To aid accessibility, I've taken the liberty of producing a rough transcription of this section of the podcast and including it below (corrective edits welcome!)

Prashanth Chandrasekar: This is Prashanth Chandrasekar, I am very very happy happy to be here and excited to join the Stack Overflow family. A quick introduction about myself, I grew up in Bangalore India until I was about 17 years old, I grew up in a very very I would say blessed situation with my mom who was a medical doctor and my dad who was originally an engineer and became an academic over time, and I'm very grateful that they exposed me to technology over time, not only through them by by virtue of living in Bangalore because Bangalore is known as the Silicon Valley of India, and so technology has been part of my DNA for the longest time. When I was about 17, I really felt this yearning to explore my horizons and my perspective and I decided that I wanted to go abroad and continue my learning and my education and just my life in general, and so very very fortunately I received a scholarship to study in the United States as otherwise I would not have been able to make the move, and I ended up at the University of Maine in Orono, Maine which is a very small town and very different from Bangalore to say the least.

Paul Ford: what time of the year did you land?

Prashanth Chandrasekar: I landed - luckily, I would say - in the August time-frame, so it was beautiful New England fall weather, but only a couple months away from, you know, real apocalyptic type winter scenes.

Paul Ford: Prashanth tells me he did not bring a jacket but acquired one quickly.

Prashanth Chandrasekar: Well, my parents did give me a jacket but it was clearly not sufficient for the brutal winters of Maine so my friends whisked me away to get a decent jacket.

Ben Popper: I'm going to kick things off here 'cause I know a little bit of this backstory, but let's talk about that first computer that your dad brought home, he went on a trip to Hong Kong, and he brought back a 486

Prashanth Chandrasekar: actually it was not a 486, I think it was a 286 - I clarified that with him, so it was a very very old computer but he lugged that thing all the way from Hong Kong and brought a bunch of 5.25" floppy disks with business software along with obviously what would get us going which were video games - Defender was my first exposure to a computer game, and I was completely hooked; this was before I even knew what an Atari, it was actually on this computer -

Sara Chipps: was there a big CRT monitor, did he bring that -

Prashanth Chandrasekar: yes, big big, and it took a long time to run things, but it was very eye-opening.
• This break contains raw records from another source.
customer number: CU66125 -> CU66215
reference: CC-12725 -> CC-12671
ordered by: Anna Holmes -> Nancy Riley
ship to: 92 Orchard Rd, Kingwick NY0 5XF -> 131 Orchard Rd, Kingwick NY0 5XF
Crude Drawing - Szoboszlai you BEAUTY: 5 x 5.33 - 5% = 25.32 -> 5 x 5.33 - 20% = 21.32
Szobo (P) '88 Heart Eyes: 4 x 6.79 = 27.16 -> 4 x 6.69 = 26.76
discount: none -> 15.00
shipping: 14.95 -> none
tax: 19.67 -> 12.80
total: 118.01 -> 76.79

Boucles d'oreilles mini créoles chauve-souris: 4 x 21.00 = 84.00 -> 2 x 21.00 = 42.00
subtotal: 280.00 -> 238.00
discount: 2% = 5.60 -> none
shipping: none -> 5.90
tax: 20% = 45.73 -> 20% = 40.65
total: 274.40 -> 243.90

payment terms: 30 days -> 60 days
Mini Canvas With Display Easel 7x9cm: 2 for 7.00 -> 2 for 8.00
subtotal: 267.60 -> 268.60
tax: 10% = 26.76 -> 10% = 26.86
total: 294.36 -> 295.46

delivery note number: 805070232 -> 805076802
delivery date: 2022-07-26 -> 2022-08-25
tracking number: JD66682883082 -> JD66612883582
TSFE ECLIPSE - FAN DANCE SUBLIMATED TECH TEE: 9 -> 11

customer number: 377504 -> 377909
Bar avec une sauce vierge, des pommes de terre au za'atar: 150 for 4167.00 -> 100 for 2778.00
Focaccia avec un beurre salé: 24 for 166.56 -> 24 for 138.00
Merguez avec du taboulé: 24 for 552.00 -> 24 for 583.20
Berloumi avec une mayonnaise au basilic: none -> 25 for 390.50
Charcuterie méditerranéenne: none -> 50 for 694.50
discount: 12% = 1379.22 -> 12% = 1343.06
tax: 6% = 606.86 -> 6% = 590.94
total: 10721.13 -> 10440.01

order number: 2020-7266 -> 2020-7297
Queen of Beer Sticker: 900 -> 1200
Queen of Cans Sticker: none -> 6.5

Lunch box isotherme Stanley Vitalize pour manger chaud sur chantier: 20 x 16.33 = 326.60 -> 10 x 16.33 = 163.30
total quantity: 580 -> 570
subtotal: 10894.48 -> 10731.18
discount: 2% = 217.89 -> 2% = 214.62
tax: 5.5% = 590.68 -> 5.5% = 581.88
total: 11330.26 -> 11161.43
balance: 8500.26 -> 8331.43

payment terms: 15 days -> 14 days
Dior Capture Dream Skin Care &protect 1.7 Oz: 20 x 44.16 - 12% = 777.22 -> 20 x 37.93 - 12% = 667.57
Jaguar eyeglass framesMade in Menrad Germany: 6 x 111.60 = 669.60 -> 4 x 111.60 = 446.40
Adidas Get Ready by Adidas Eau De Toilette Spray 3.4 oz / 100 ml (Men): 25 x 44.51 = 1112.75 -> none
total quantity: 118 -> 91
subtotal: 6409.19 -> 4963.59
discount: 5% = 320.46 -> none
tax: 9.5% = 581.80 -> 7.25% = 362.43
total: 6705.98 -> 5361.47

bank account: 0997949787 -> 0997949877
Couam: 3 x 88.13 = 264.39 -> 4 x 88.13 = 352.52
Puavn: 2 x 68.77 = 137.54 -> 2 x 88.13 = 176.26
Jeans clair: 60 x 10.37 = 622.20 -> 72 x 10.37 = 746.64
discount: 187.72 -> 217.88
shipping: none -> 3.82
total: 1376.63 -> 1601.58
And then very early on - the great thing about Indian education is that they expose you to fairly technical topics early on, calculus in middle school, or if it's computer science they started teaching Logo - and that's when I got exposed to, the first programming language that I ever knew, and I had fond memories of how that looked when I first started and quickly moved on to BASIC and for my 10th grade high school project so to speak, I remember my mom - obviously as a doctor she had a private practice, she had patients, etc. - and I had the opportunity to build a computer program application and I choose to go to the hospital management system -

Paul Ford: that's fun, that's a cool kid thing to do

Prashanth Chandrasekar: yeah! Well, there's something addictive about building something that actually delivers a very specific outcome with a customer that is going to benefit from it and that was very joyous to see.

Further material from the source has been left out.